I can see why cycles repeat (peaking in the fourth quarter of 2025) and why they might extend and break the four-year pattern. Although we may consolidate after the new U.S. president takes office, I don’t believe the theory that cycles are shortening. This is just post-traumatic stress disorder (PTSD) from bear market trauma. Having said that, structurally, anything that grows at a rate of 100 times is prone to at least an 80-90% retracement at some point—mainly because there are too many profit-taking positions. If SOL rises to $800 in this cycle, then in the future (like 2027) it could drop to $80-160.

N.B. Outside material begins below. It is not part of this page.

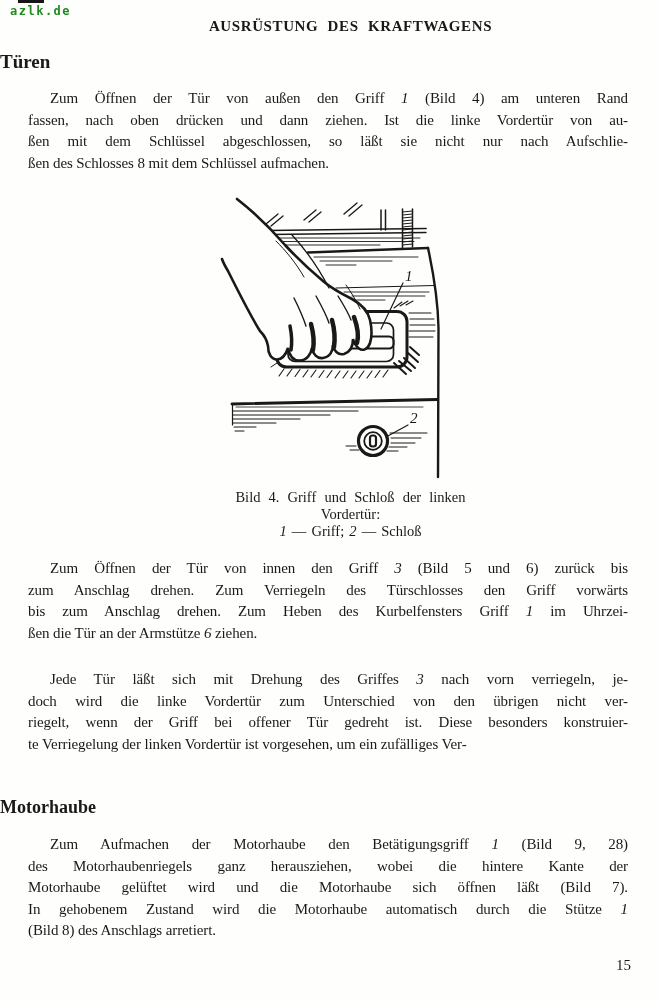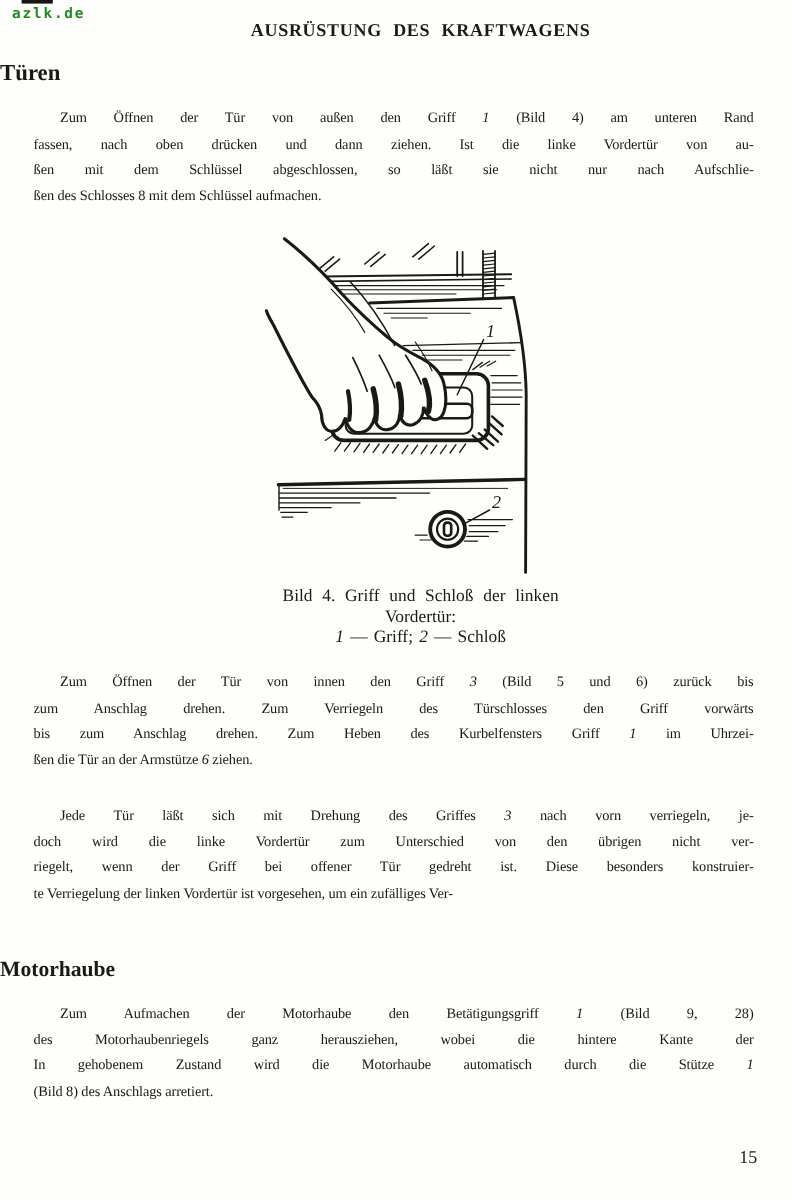"Zum Öffnen der Tür von" .para { font-size: 12px -> 15px }
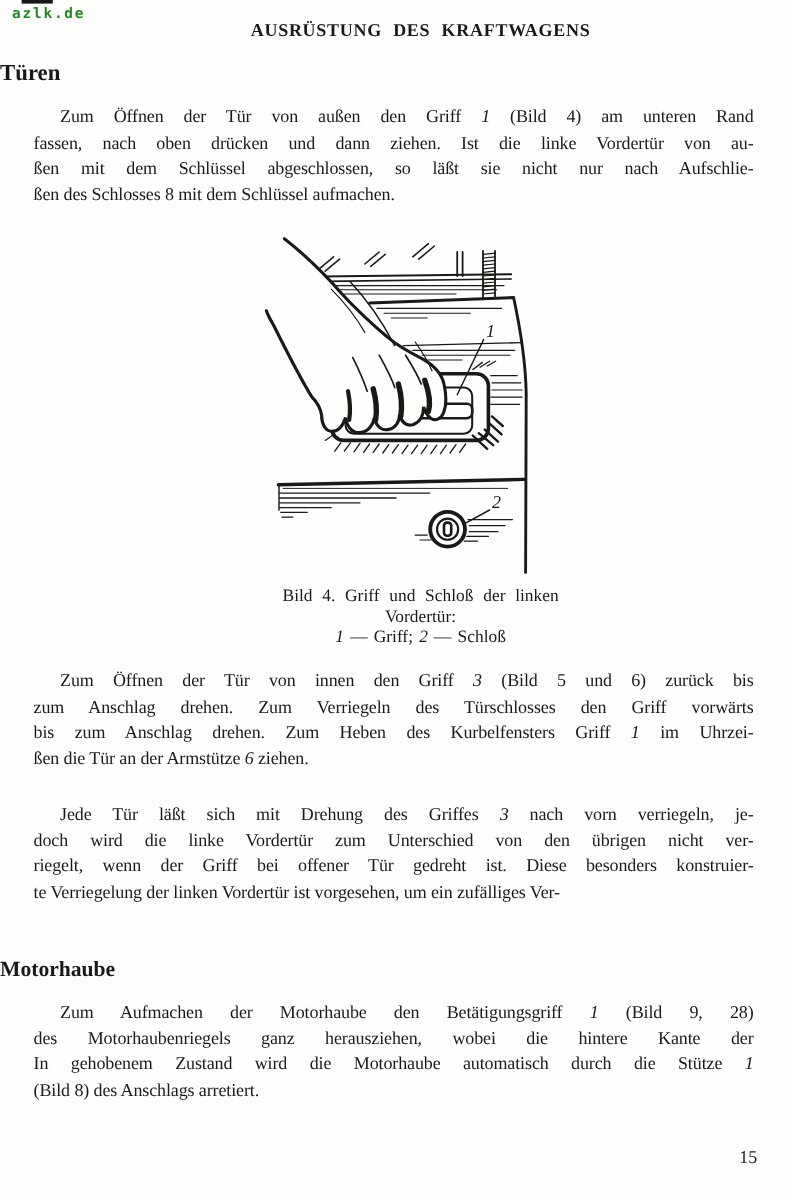"Motorhaube gelüftet wird und die" div.tl { html: none -> <div>Motorhaube gelüftet wird und die Motorhaube sich öffnen läßt (Bild 7).</div> }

So, if someone buys at $240 and holds firmly, they will lose money in the next bear market. It’s hard for people to realize this amidst the frenzy of a bull market, but since you’ve been through it, you understand, and now you can teach them :) Given the current price (SOL has already risen more than 30 times from the low), no one can get rich or gain crazy multiples from it, but they will see others making a lot of money, so it’s hard to resist the temptation—if you tell them not to buy and to wait because the "final crash" will bring prices below the current level, they will feel pain, as depending on the asset, there is still a 2-5 times or even higher potential for price increases to reach the peak, making everything very unstable. One last point I want to elaborate on is that many inexperienced investors think more in terms of dollars ($) rather than multiples (X) or percentages (%) . For example, if you say SOL might rise to $1000, they think, wow! That would increase the value of each SOL by $760!
However, rising from $8 to $240 only adds $232 in value per SOL. What they don’t realize is that rising from $8 to $240 is a 30-fold increase, while rising from here to $1000 is only a 4-fold increase. It is crucial for investors to truly understand this.